Mi ci è voluto un po’, grazie allo yoga soltanto un mese, prima di sentire sinceramente gratitudine per l’accaduto (ma il mascalzone rimane fuori dalla mia vita per sempre, non li fate rientrare mai, se vi hanno fatto il cuore a pezzi e vi hanno mancato di rispetto).
Cari amici (e nemici) lasciamo il Giudizio a Dio, è il suo lavoro, non il nostro.
Non compariamoci, perdoniamo e perdoniamoci, valorizziamoci gli uni con gli altri.
E’ così rilassante!
PS. sì, anche gli/le insegnanti di yoga soffrono. L’unica fortuna che hanno è la pratica, che li aiuta ad uscire prima dai processi dolosi e comprenderli. La buona notizia è che TUTTI possiamo praticare!

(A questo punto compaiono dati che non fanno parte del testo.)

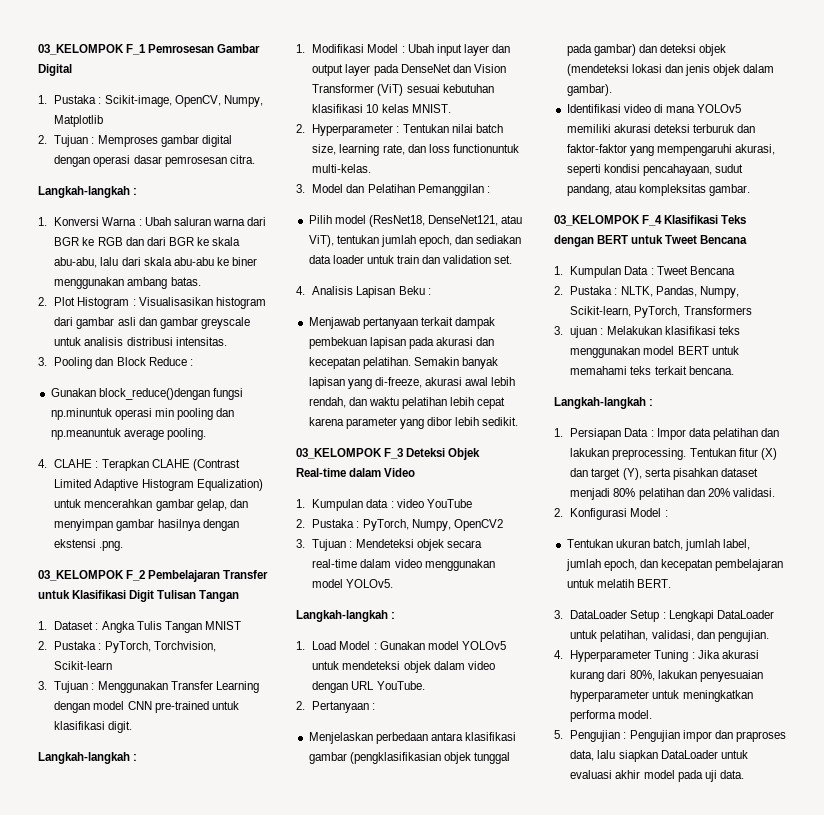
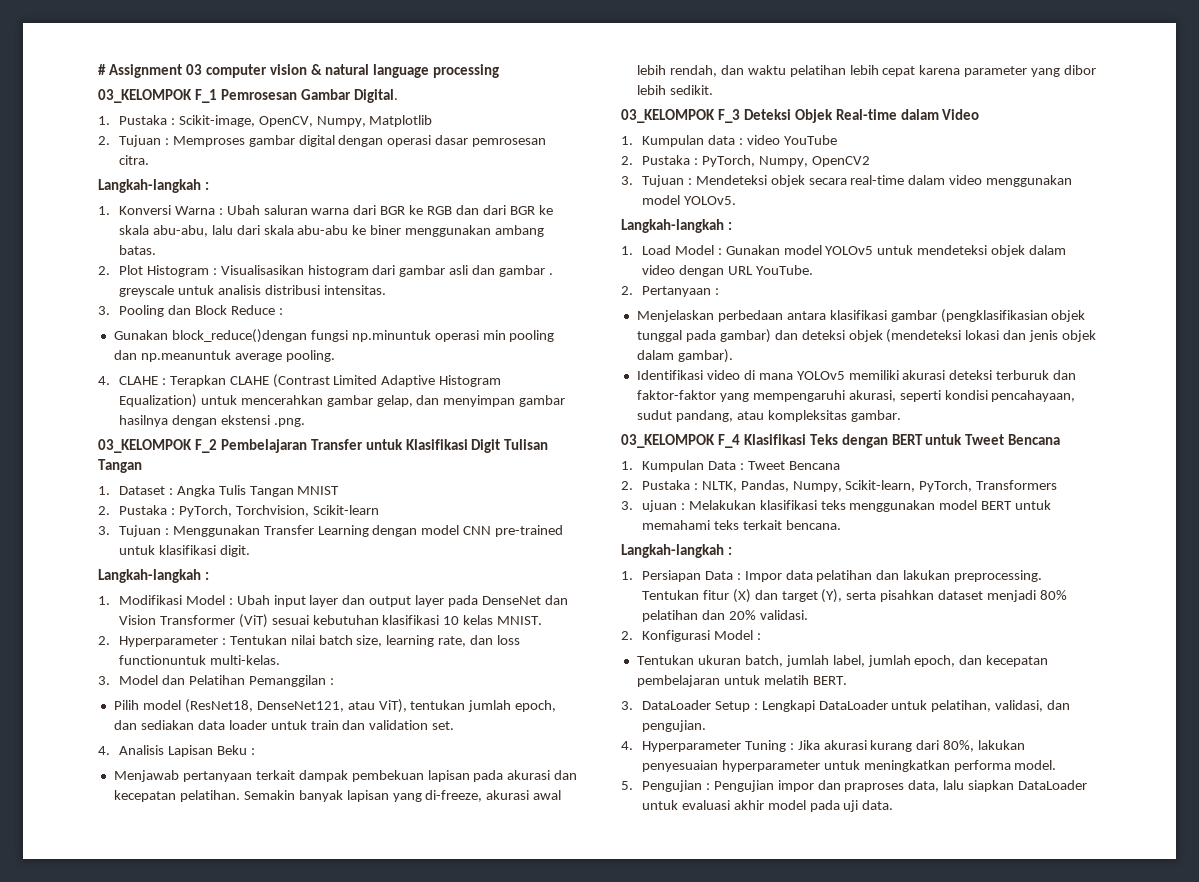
+ # Assignment 03 computer vision & natural language processing
- 03_KELOMPOK F_1 Pemrosesan Gambar Digital
+ 03_KELOMPOK F_1 Pemrosesan Gambar Digital.
- 2. Plot Histogram : Visualisasikan histogram dari gambar asli dan gambar greyscale untuk analisis distribusi intensitas.
+ 2. Plot Histogram : Visualisasikan histogram dari gambar asli dan gambar . greyscale untuk analisis distribusi intensitas.

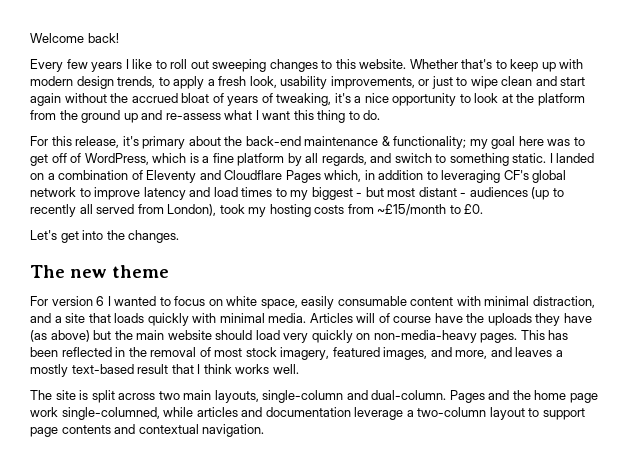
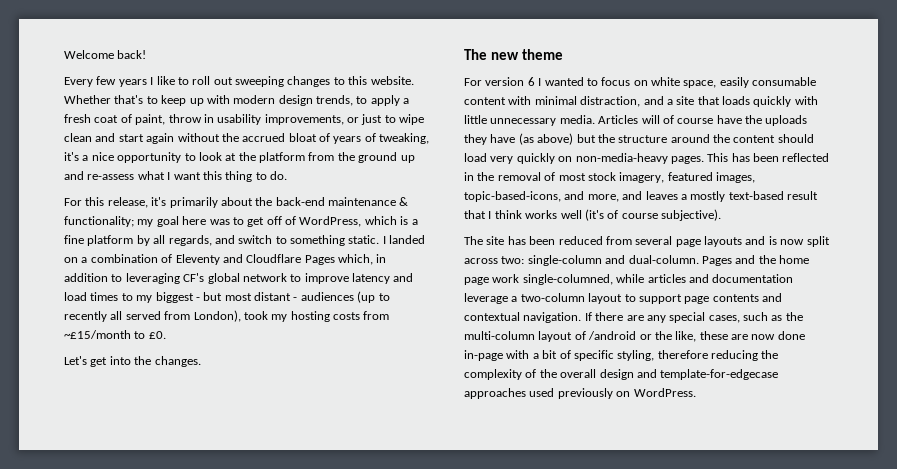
- Whether that's to keep up with modern design trends, to apply a fresh look, usability improvements, or just to wipe clean and start again without the accrued bloat of years of tweaking, it's a nice opportunity to look at the platform from the ground up and re-assess what I want this thing to do.
+ Whether that's to keep up with modern design trends, to apply a fresh coat of paint, throw in usability improvements, or just to wipe clean and start again without the accrued bloat of years of tweaking, it's a nice opportunity to look at the platform from the ground up and re-assess what I want this thing to do.
- For this release, it's primary about the back-end maintenance & functionality; my goal here was to get off of WordPress, which is a fine platform by all regards, and switch to something static.
+ For this release, it's primarily about the back-end maintenance & functionality; my goal here was to get off of WordPress, which is a fine platform by all regards, and switch to something static.
- For version 6 I wanted to focus on white space, easily consumable content with minimal distraction, and a site that loads quickly with minimal media.
+ For version 6 I wanted to focus on white space, easily consumable content with minimal distraction, and a site that loads quickly with little unnecessary media.
- Articles will of course have the uploads they have (as above) but the main website should load very quickly on non-media-heavy pages.
+ Articles will of course have the uploads they have (as above) but the structure around the content should load very quickly on non-media-heavy pages.
- This has been reflected in the removal of most stock imagery, featured images, and more, and leaves a mostly text-based result that I think works well.
- The site is split across two main layouts, single-column and dual-column.
+ This has been reflected in the removal of most stock imagery, featured images, topic-based-icons, and more, and leaves a mostly text-based result that I think works well (it's of course subjective).
+ The site has been reduced from several page layouts and is now split across two: single-column and dual-column.
+ If there are any special cases, such as the multi-column layout of /android or the like, these are now done in-page with a bit of specific styling, therefore reducing the complexity of the overall design and template-for-edgecase approaches used previously on WordPress.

PPS. in questo momento della mia vita mi sto esponendo molto, come Elisabetta, come Har Atma Kaur. Arriveranno gli haters, se non sono già arrivati. La mia posizione è sempre: “lasciamo il Giudizio a Dio, è il suo lavoro, non il nostro.”
L’illustrazione è di Chandra Costanza Coletti Illustration, uno dei doni di questa vita, una delle sorelle che conosce il mio cuore, ed io il suo.